This paper explores the development and subsequent transformation of a "radical" professional model in American psychology. Its focal point is Goodwin Watson and the Society for the Psychological Study of Social Issues (SPSSI), an organization Watson helped found in 1936. During the Depression, he and many of his SPSSI colleagues called upon psychologists to abandon value neutrality and political disinterestedness in favor of an explicit set of social democratic goals and left-wing political alliances. Government service and political persecution during World War II led Watson to conclude that his Depressionera calls for sweeping change in psychology had neglected a number of significant political dimensions. Of particular importance was the problematic interface between psychological expertise and policy formation. In response to this concern, Watson encouraged the development of the now familiar model of the psychologist as a disinterested purveyor of value-neutral expertise.

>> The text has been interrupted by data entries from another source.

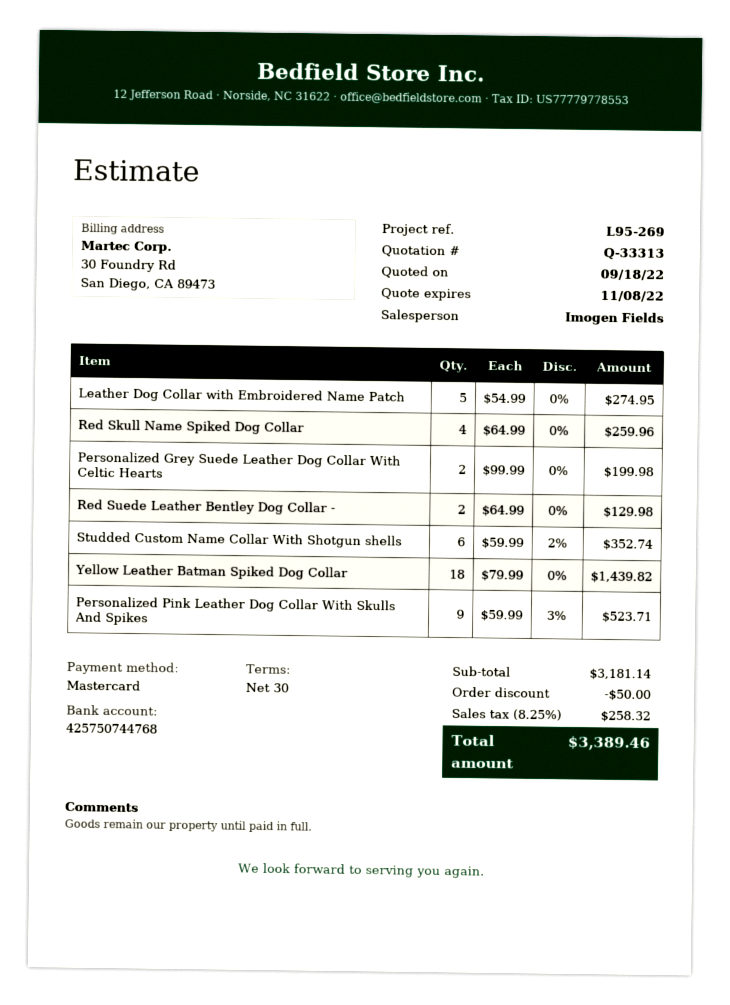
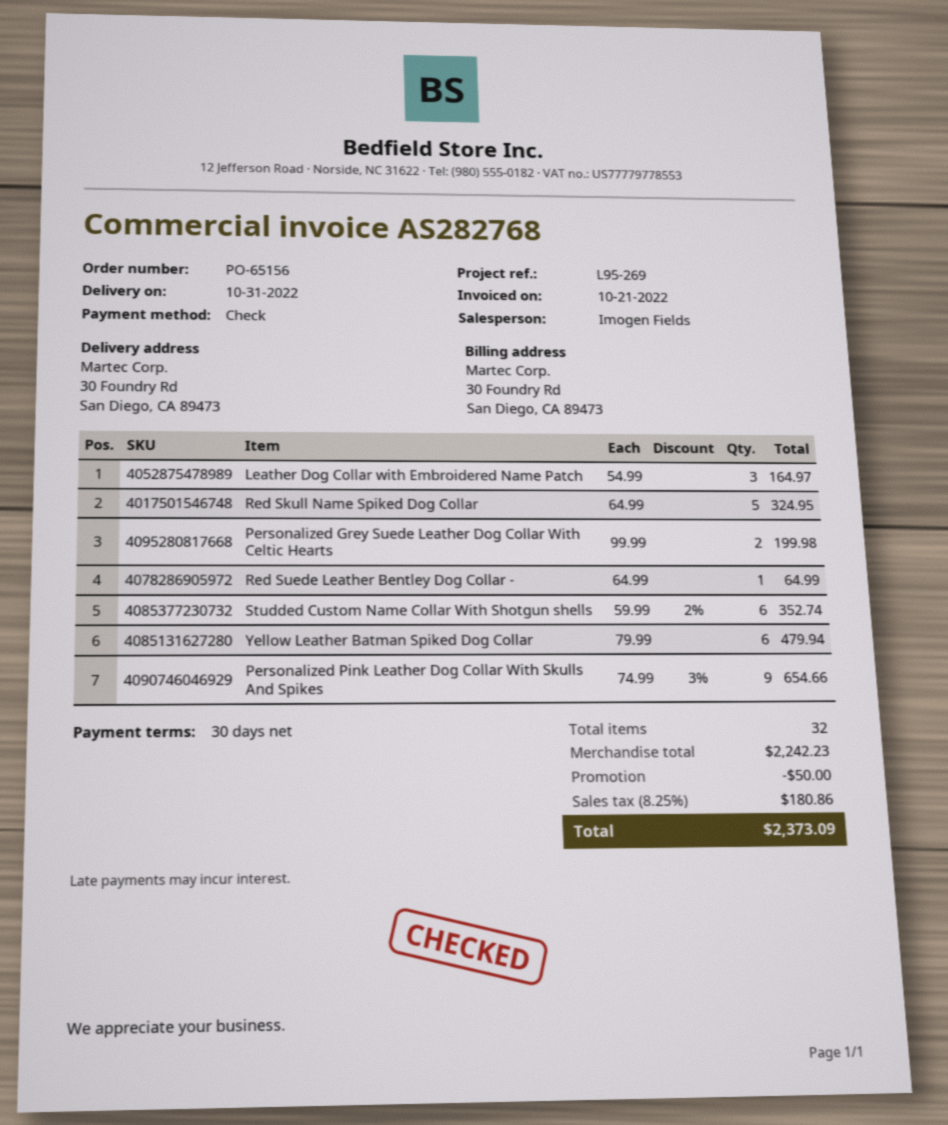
payment method: Mastercard -> cheque
Leather Dog Collar with Embroidered Name Patch: 5 x 54.99 = 274.95 -> 3 x 54.99 = 164.97
Red Skull Name Spiked Dog Collar: 4 x 64.99 = 259.96 -> 5 x 64.99 = 324.95
Red Suede Leather Bentley Dog Collar -: 2 x 64.99 = 129.98 -> 1 x 64.99 = 64.99
Yellow Leather Batman Spiked Dog Collar: 18 x 79.99 = 1439.82 -> 6 x 79.99 = 479.94
Personalized Pink Leather Dog Collar With Skulls And Spikes: 9 x 59.99 - 3% = 523.71 -> 9 x 74.99 - 3% = 654.66
subtotal: 3181.14 -> 2242.23
tax: 8.25% = 258.32 -> 8.25% = 180.86
total: 3389.46 -> 2373.09

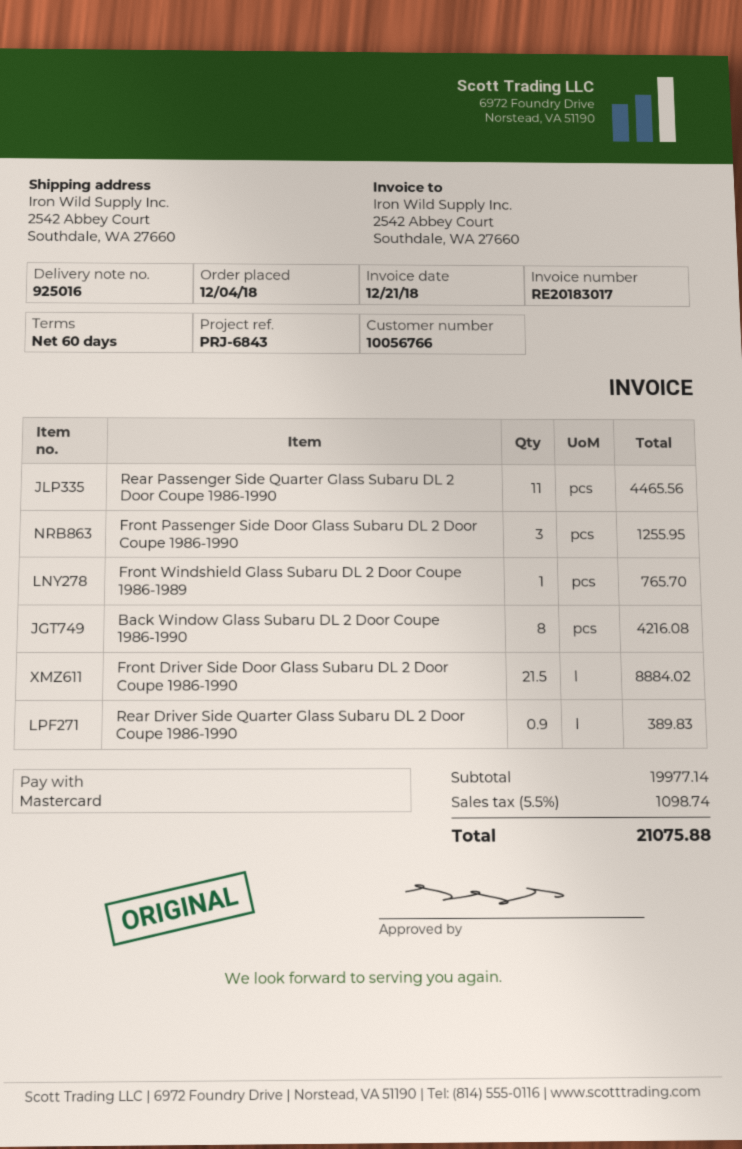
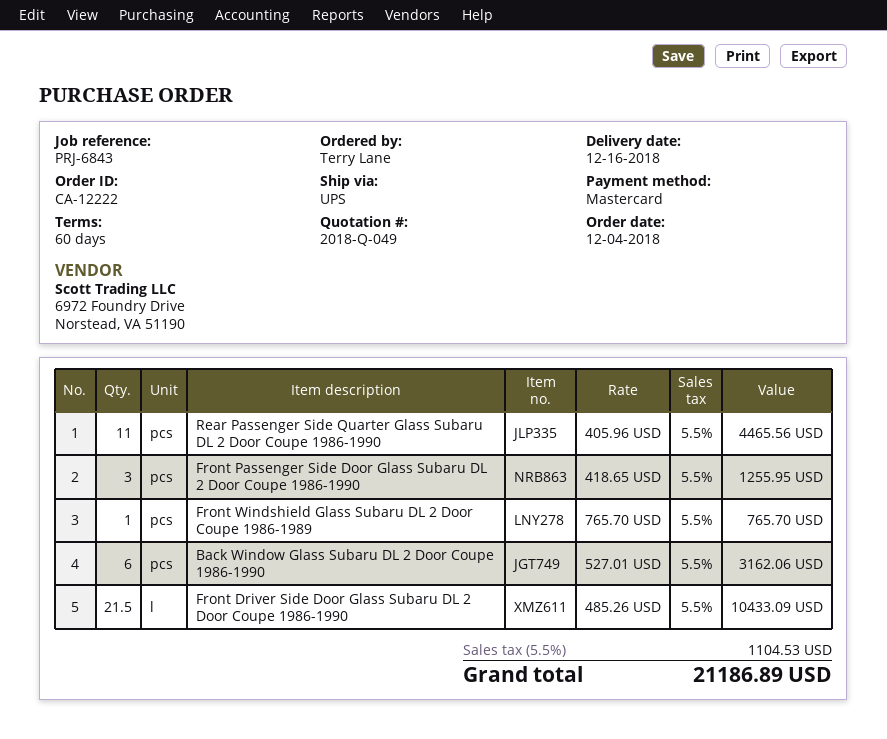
Back Window Glass Subaru DL 2 Door Coupe 1986-1990: 8 for 4216.08 -> 6 for 3162.06
Front Driver Side Door Glass Subaru DL 2 Door Coupe 1986-1990: 21.5 for 8884.02 -> 21.5 for 10433.09
Rear Driver Side Quarter Glass Subaru DL 2 Door Coupe 1986-1990: 0.9 for 389.83 -> none
tax: 5.5% = 1098.74 -> 5.5% = 1104.53
total: 21075.88 -> 21186.89

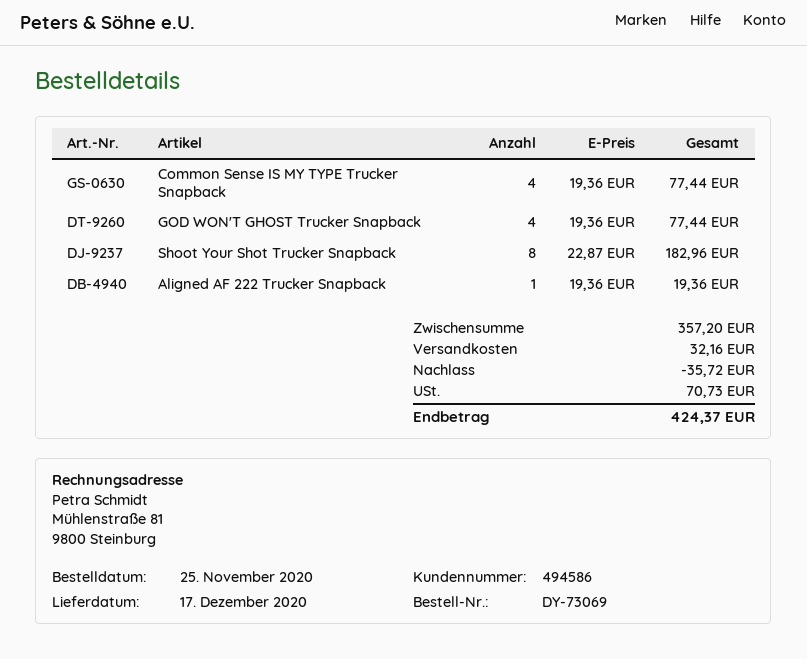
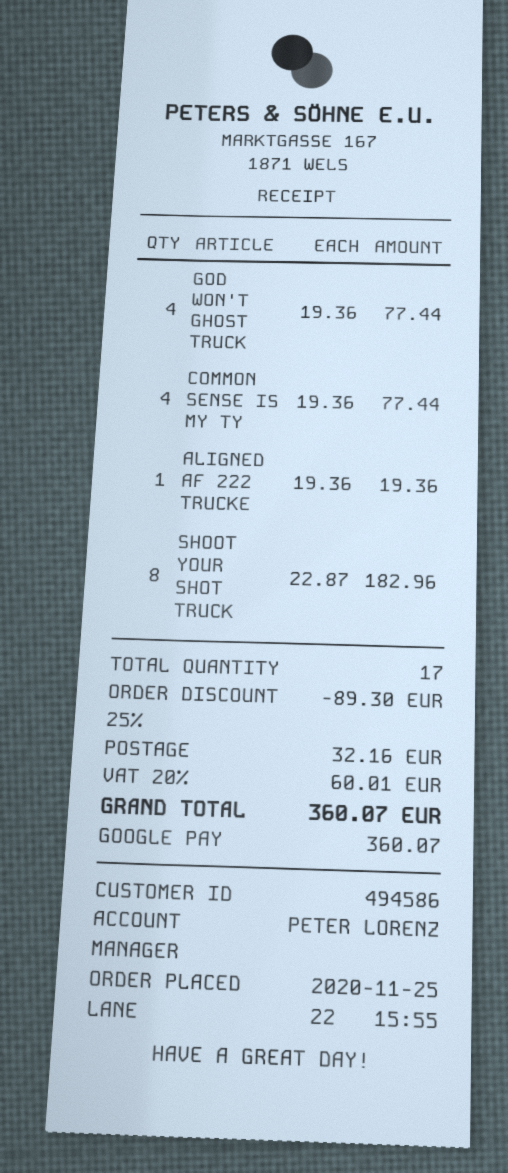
discount: 35.72 -> 89.30
tax: 70.73 -> 60.01
total: 424.37 -> 360.07

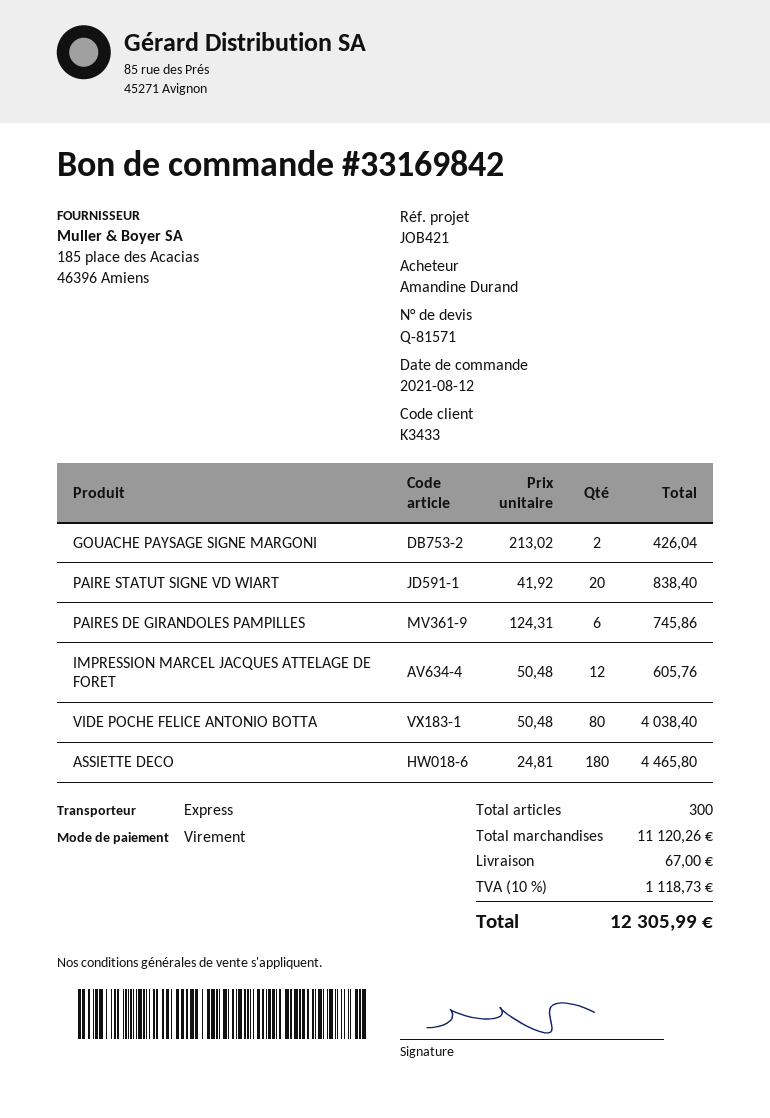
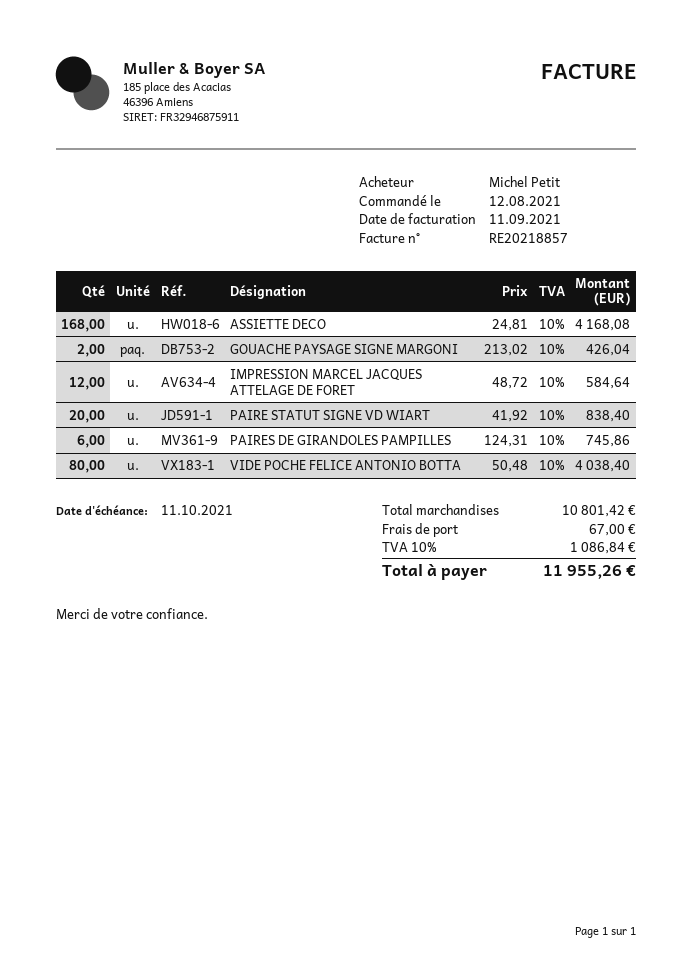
ordered by: Amandine Durand -> Michel Petit
IMPRESSION MARCEL JACQUES ATTELAGE DE FORET: 12 x 50.48 = 605.76 -> 12 x 48.72 = 584.64
ASSIETTE DECO: 180 x 24.81 = 4465.80 -> 168 x 24.81 = 4168.08
subtotal: 11120.26 -> 10801.42
tax: 10% = 1118.73 -> 10% = 1086.84
total: 12305.99 -> 11955.26

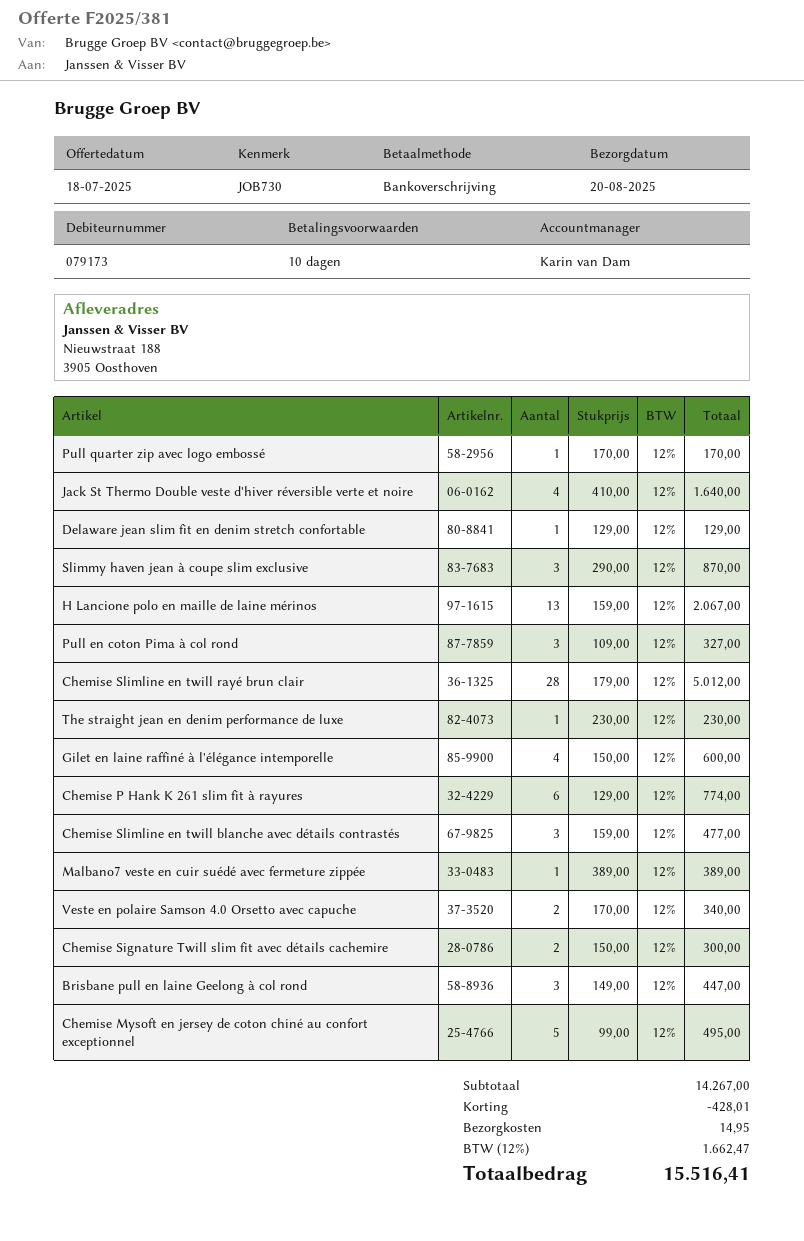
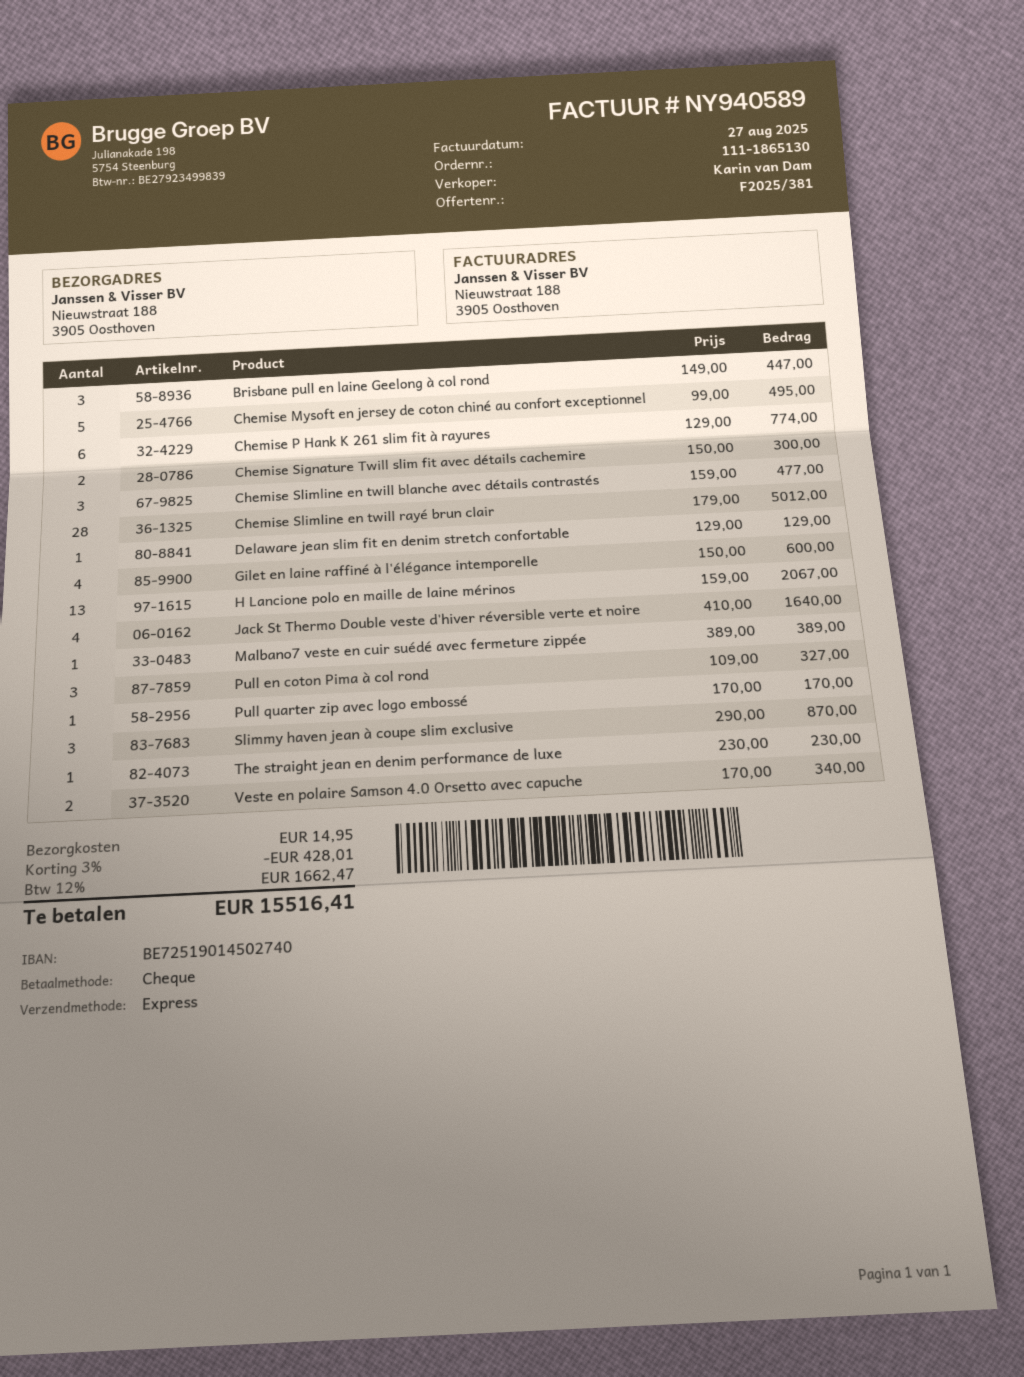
payment method: bank transfer -> cheque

In 1939, the recently created Society for the Psychological Study of Social Issues (SPSSI) published an edited book entitled Industrial Conflict: A Psychological Interpretation. 1 With articles on "workers as a potentially dominant class," a Marxist history of industrial conflict, and a critique of "liberal" social science, the book was a novel departure for American psychology. Not only did the book examine subjects traditionally avoided by American psychologists, it did so from a politically and intellectually unorthodox point of view. Most of the contributions to Industrial Conflict were clearly informed by a socialist politics, and many questioned either directly or indirectly the very possibility of an objective science. Although the book was by no means indicative of American psychology as a whole, it was, however, representative of a significant minority of the field's membership. Industrial Conflict spoke for many of the field's younger members, and perhaps more significantly, it represented the views of those psychologists who wished to expand the field's role in everyday life.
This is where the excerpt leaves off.